When the ice cube is placed in the water, heat will be transferred from the hot water to it such that the heat gained (Q₁) by the ice is equal to the heat lost(Q₂) by the hot water and a final equilibrium temperature is reached between the melted ice and the cooling/cooled hot water. i.e

Q₁ = -Q₂ ----------------------(i)

{A} Q₁ is the heat gained by the ice and it is given by the sum of ;

(i) the heat required to raise the temperature of the ice from -30°C to 0°C. This is given by [m₁ x c₁ x ΔT]

<em>Where;</em>

m₁ = mass of ice = 0.0550kg

c₁ = a constant called specific heat capacity of ice = 2108J/kg°C

ΔT₁ = change in the temperature of ice as it melts from -30°C to 0°C = [0 - (-30)]°C = [0 + 30]°C = 30°C

(ii) and the heat required to melt the ice completely - This is called the heat of fusion.

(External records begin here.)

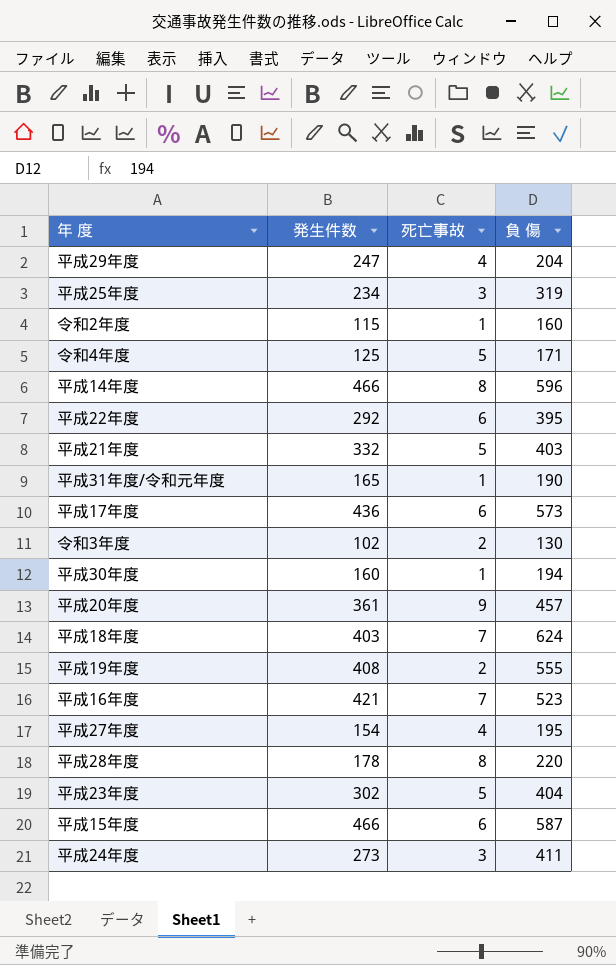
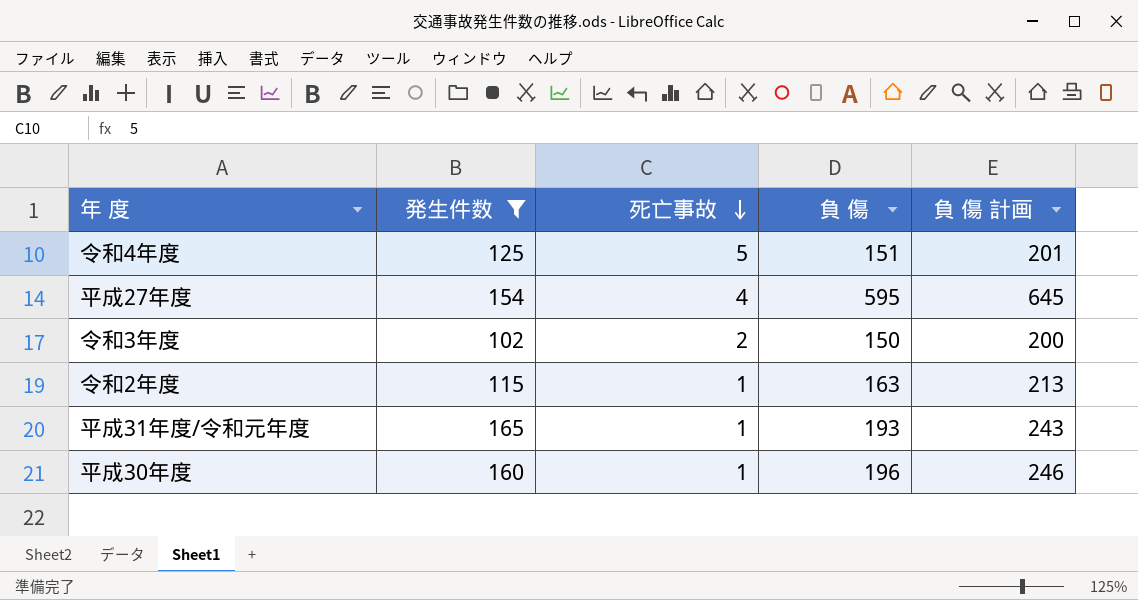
filter: none -> 発生件数 <= 165
row order: none -> 死亡事故 descending
column 負 傷 計画 | formula: none -> [負 傷] + 50
令和4年度 | 負 傷: 171 -> 151
平成27年度 | 負 傷: 195 -> 595
令和3年度 | 負 傷: 130 -> 150
令和2年度 | 負 傷: 160 -> 163
平成31年度/令和元年度 | 負 傷: 190 -> 193
平成30年度 | 負 傷: 194 -> 196

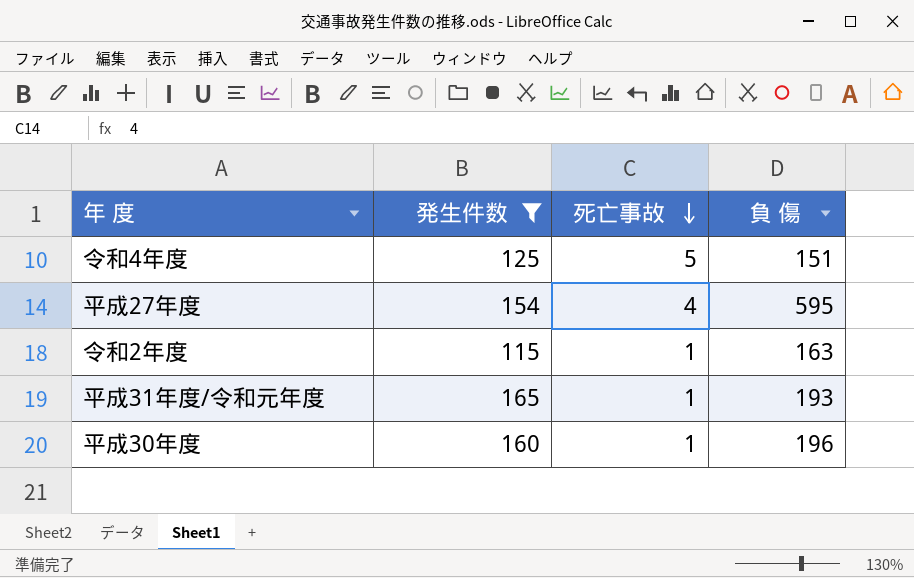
column 負 傷 計画 | formula: [負 傷] + 50 -> none
row 令和3年度: 102 | 2 | 150 | 200 -> none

This is given by [m₁ x L₁]

Where;

m₁ = mass of ice = 0.0550kg

L₁ = a constant called latent heat of fusion of ice = 334 x 10³J/kg

Therefore,

Q₁ = [m₁ x c₁ x ΔT₁] + [m₁ x L₁] ------------------(ii)

Substitute the values of m₁, c₁, ΔT₁ and L₁ into equation (ii) as follows;

Q₁ = [0.0550 x 2108 x 30] + [0.0550 x 334 x 10³]

Q₁ = [3478.2] + [18370]

Q₁ = 21848.2 J

{B} Q₂ is the heat lost by the hot water and is given by

Q₂ = m₂ x c₂ x ΔT₂ -----------------(iii)

Where;

m₂ = mass of water = 0.400kg

c₂ = a constant called specific heat capacity of water = 4200J/Kg°C

ΔT₂ = change in the temperature of water as it cools from 35°C to the final temperature of the hot water (T) = (T - 35)°C

Substitute these values into equation (iii) as follows;

Q₂ = 0.400 x 4200 x (T - 35)

Q₂ = 1680 x (T-35) J

{C} Now to get the final temperature, substitute the values of Q₁ and Q₂ into equation (i) as follows;

Q₁ = -Q₂

=> 21848.2 = - 1680 x (T-35)

=> 35 - T = 21848.2 / 1680

=> 35 - T = 13

=> T = 35 - 13

=> T = 22

Therefore the final temperature of the hot water is 22°C.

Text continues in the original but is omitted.